The question around how much time it takes to migrate is difficult, but your goals for your knowledge base (and your support organization in general) will impact whether the work involved is justified. A quick win in the short term may set you up for failure (or a lot of re-work) later on. But again, depending on your case, you need to consider your strategy.
Case: upgrading a highly technical KB for very advanced products
We did some calculations for a big company in the semiconductor industry last year. They had around 1500 very complex decision trees in an old format that they wanted to upgrade and continue using in a new system, but the task seemed massive. We sat down and timed how long it took to build a few of their very complex flows and then extrapolated that to estimate how much effort would be required to migrate the whole thing by hand.
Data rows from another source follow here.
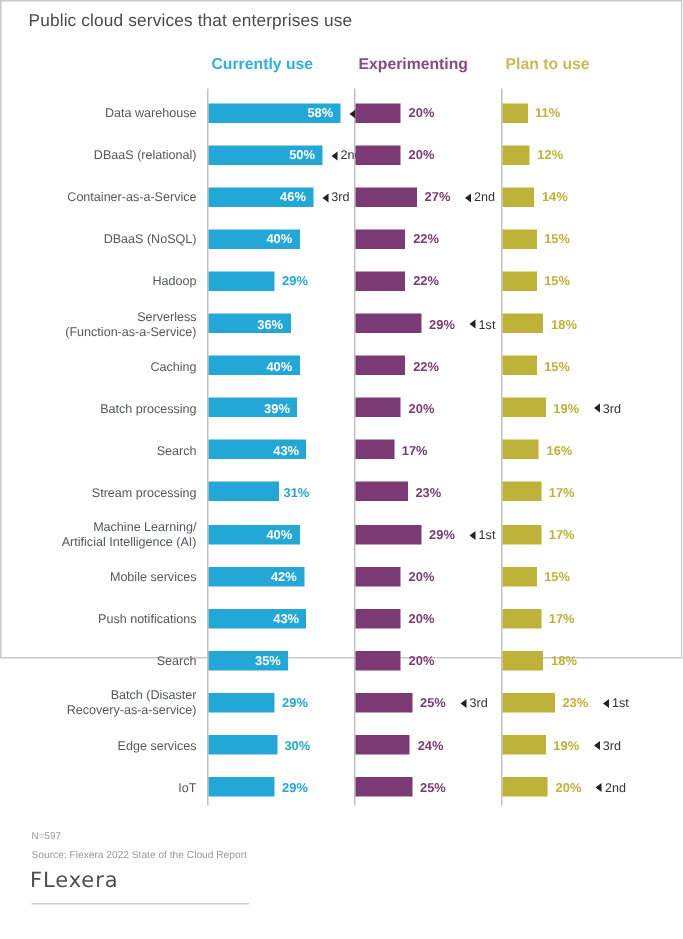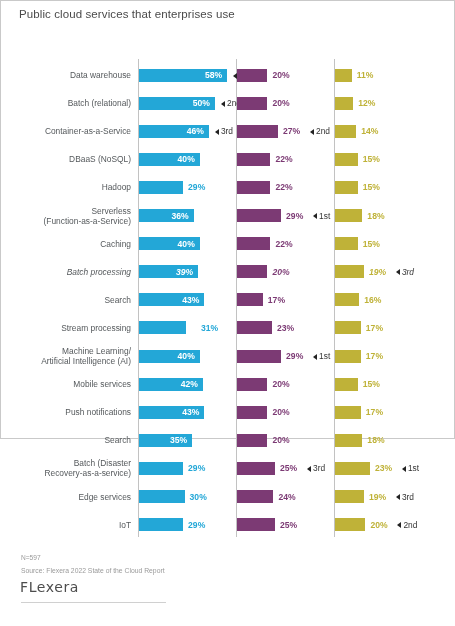--- a/index.html
+++ b/index.html
@@ -187,6 +187,11 @@
 
   <div class="chart-title">Public cloud services that enterprises use</div>
 
+  <div class="col-headers">
+    <div class="col-header c0">Currently use</div>
+    <div class="col-header c1">Experimenting</div>
+    <div class="col-header c2">Plan to use</div>
+  </div>
 
   <div id="plot">
     <div class="axis-line a0"></div>

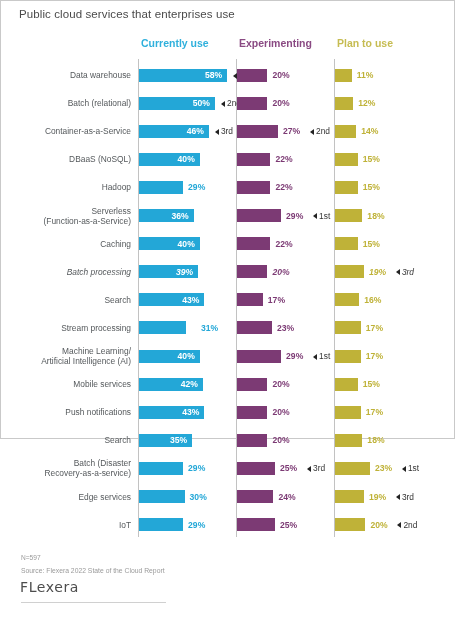--- a/index.html
+++ b/index.html
@@ -217,7 +217,7 @@
       </div>
       <div class="row" style="top: 30.1px;">
         <div class="row-label">
-          <span>Batch (relational)</span>
+          <span>DBaaS (relational)</span>
         </div>
         <div class="bar-cell s0">
           <div class="bar s0" style="width: 76px;"></div>

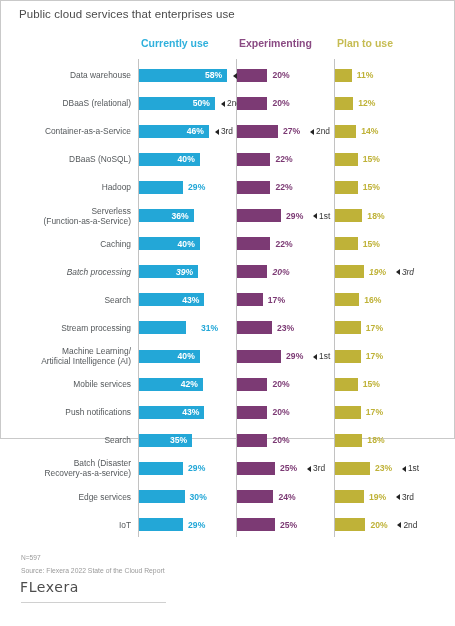--- a/index.html
+++ b/index.html
@@ -322,7 +322,7 @@
           <div class="bar-value outside s2" style="left: 27.8px;">15%</div>
         </div>
       </div>
-      <div class="row" style="top: 198.7px; font-style: italic;">
+      <div class="row" style="top: 198.7px;">
         <div class="row-label">
           <span>Batch processing</span>
         </div>

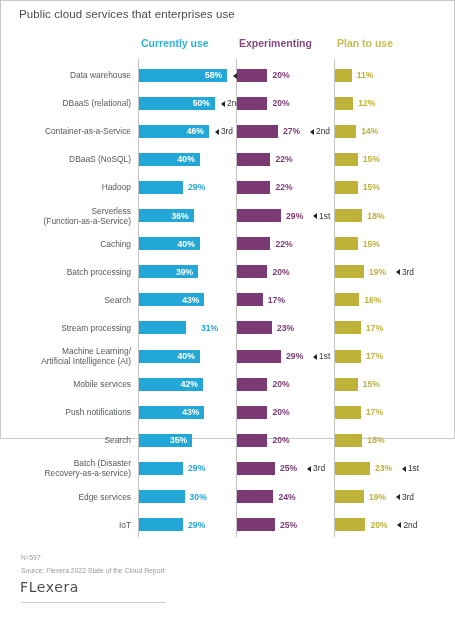--- a/index.html
+++ b/index.html
@@ -363,7 +363,7 @@
         </div>
         <div class="bar-cell s0">
           <div class="bar s0" style="width: 47.12px;"></div>
-          <div class="bar-value outside s0" style="left: 62px; text-align: right;">31%</div>
+          <div class="bar-value outside s0" style="left: 50px; text-align: right;">31%</div>
         </div>
         <div class="bar-cell s1">
           <div class="bar s1" style="width: 34.96px;"></div>

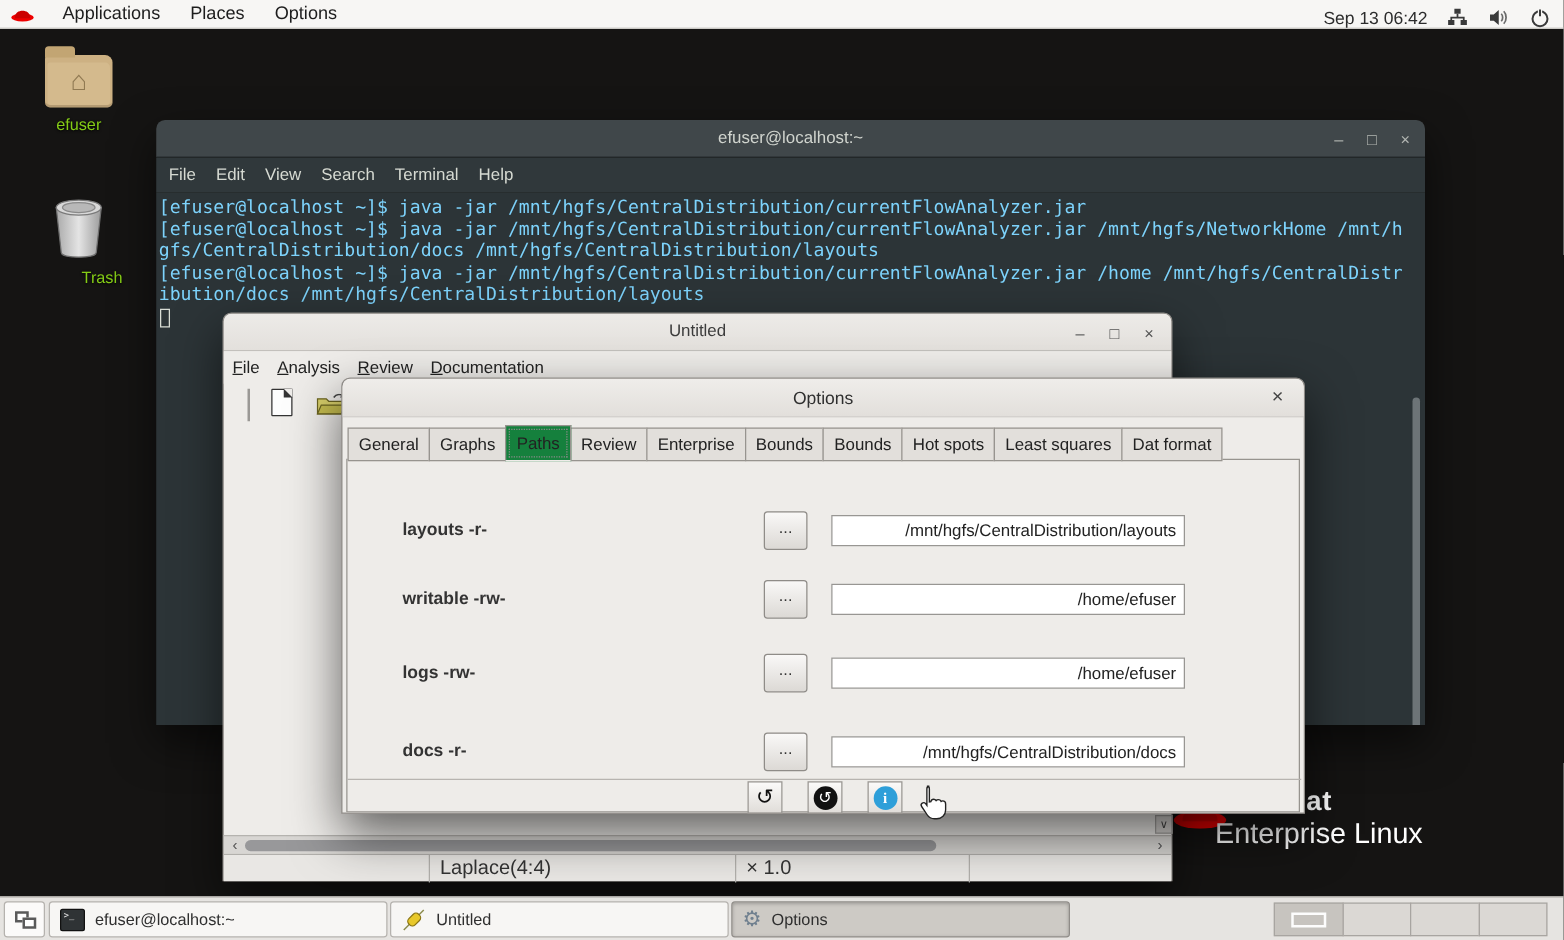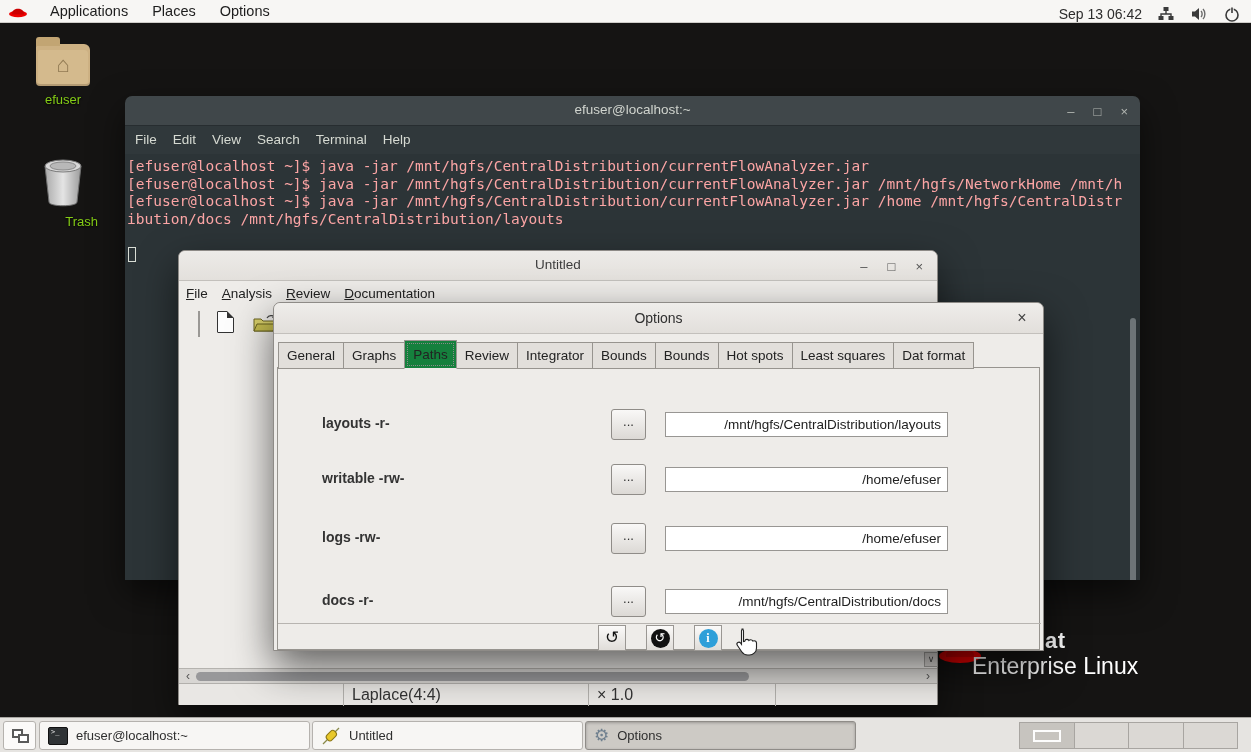--- a/index.html
+++ b/index.html
@@ -46,7 +46,7 @@
   .term-menu-item:first-child { margin-left:2px; }
   .term-body { position:relative; height:426px; background:#2c3437; padding:4px 0 0 2px; overflow:hidden; }
   .t-line { white-space:pre; font-family:"DejaVu Sans Mono", monospace; font-size:14.5px;
-            line-height:17.6px; color:#fca5a5; }
+            line-height:17.6px; color:#7dd3fc; }
   .t-cursor { position:absolute; left:3px; top:93px; width:8px; height:15px; border:1px solid #d9ddd5; }
   .term-scroll { position:absolute; right:4px; top:164px; width:6px; height:392px; background:#6d7477; border-radius:3px; }
 

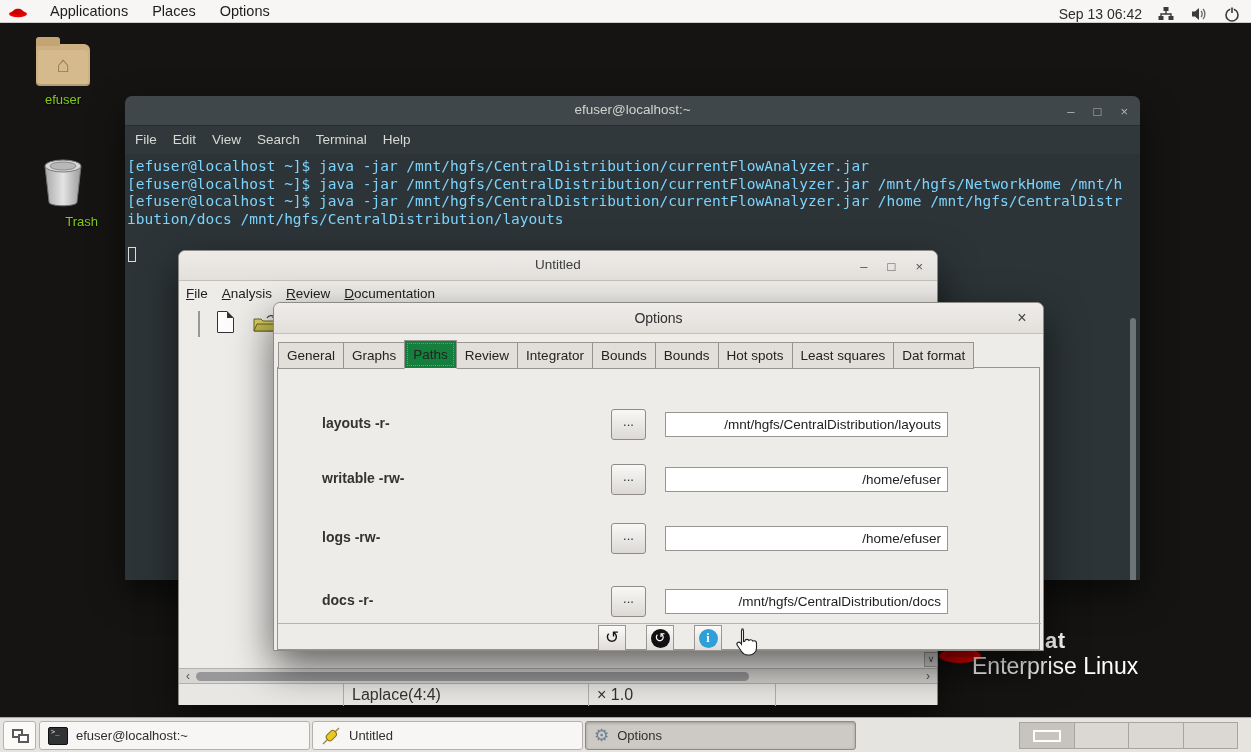--- a/index.html
+++ b/index.html
@@ -196,6 +196,7 @@
     <div class="term-body">
       <div class="t-line">[efuser@localhost ~]$ java -jar /mnt/hgfs/CentralDistribution/currentFlowAnalyzer.jar</div>
       <div class="t-line">[efuser@localhost ~]$ java -jar /mnt/hgfs/CentralDistribution/currentFlowAnalyzer.jar /mnt/hgfs/NetworkHome /mnt/h</div>
+      <div class="t-line">gfs/CentralDistribution/docs /mnt/hgfs/CentralDistribution/layouts</div>
       <div class="t-line">[efuser@localhost ~]$ java -jar /mnt/hgfs/CentralDistribution/currentFlowAnalyzer.jar /home /mnt/hgfs/CentralDistr</div>
       <div class="t-line">ibution/docs /mnt/hgfs/CentralDistribution/layouts</div>
       <div class="t-cursor"></div>

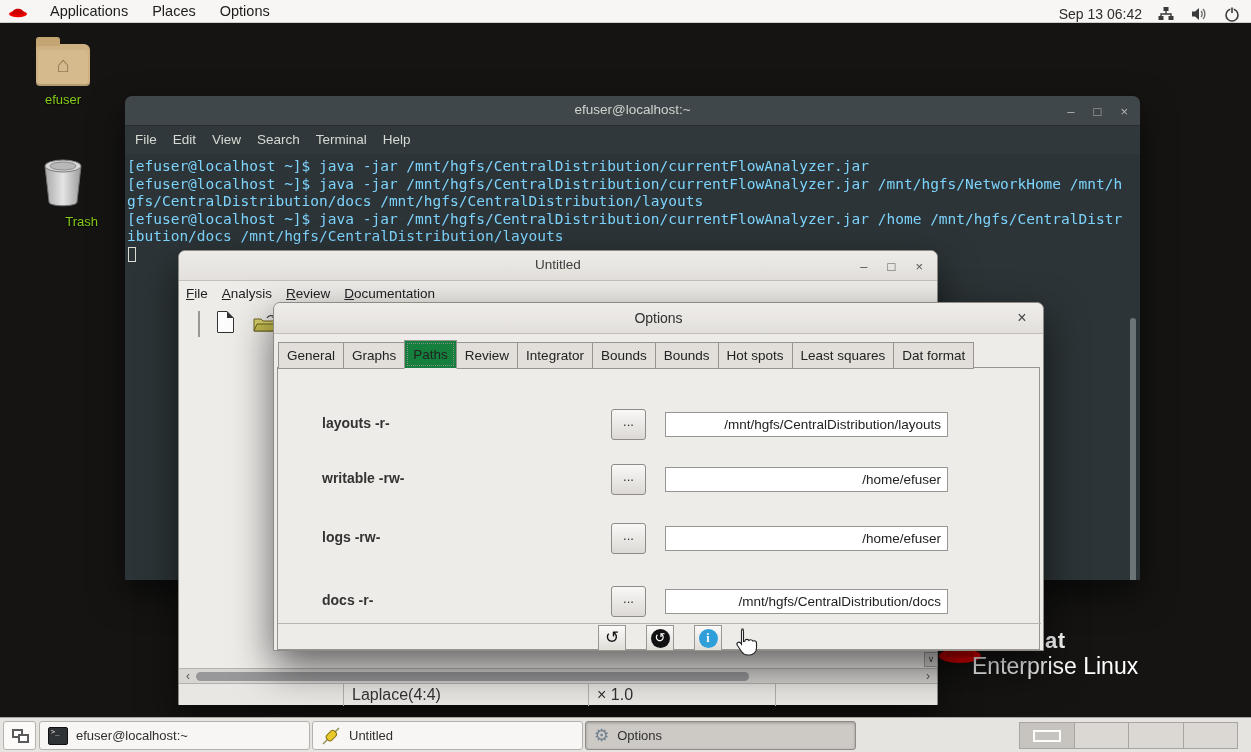--- a/index.html
+++ b/index.html
@@ -254,7 +254,7 @@
       <span class="tab">Graphs</span>
       <span class="tab active">Paths</span>
       <span class="tab">Review</span>
-      <span class="tab">Integrator</span>
+      <span class="tab">Enterprise</span>
       <span class="tab">Bounds</span>
       <span class="tab">Bounds</span>
       <span class="tab">Hot spots</span>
For them, the effort amounted to approximately 3,5 months for five full-time employees. That might sound like a lot of time, but in the big picture, and given the numerous advantages of a high-quality KB as described above, it’s really not that much in the long run. Most of our customers stay with us for 10+ years, so the initial investment in time is insignificant compared to the long term business impact.
So my point really is that while it does look like a daunting task to convert and upgrade an existing technical troubleshooting solution knowledge base, the opportunities that lie on the other side of a conversion far outweigh that initial investment.
The impact of launching an interactive step by step guided troubleshooting solution for 100’s or 1000’s of service engineers vs. an initial investment in time required by a handful of your best experts should be a no-brainer, especially if your goal is to transform your service department from a reality of unstructured and scattered information to a streamlined organized service experience through digitalization.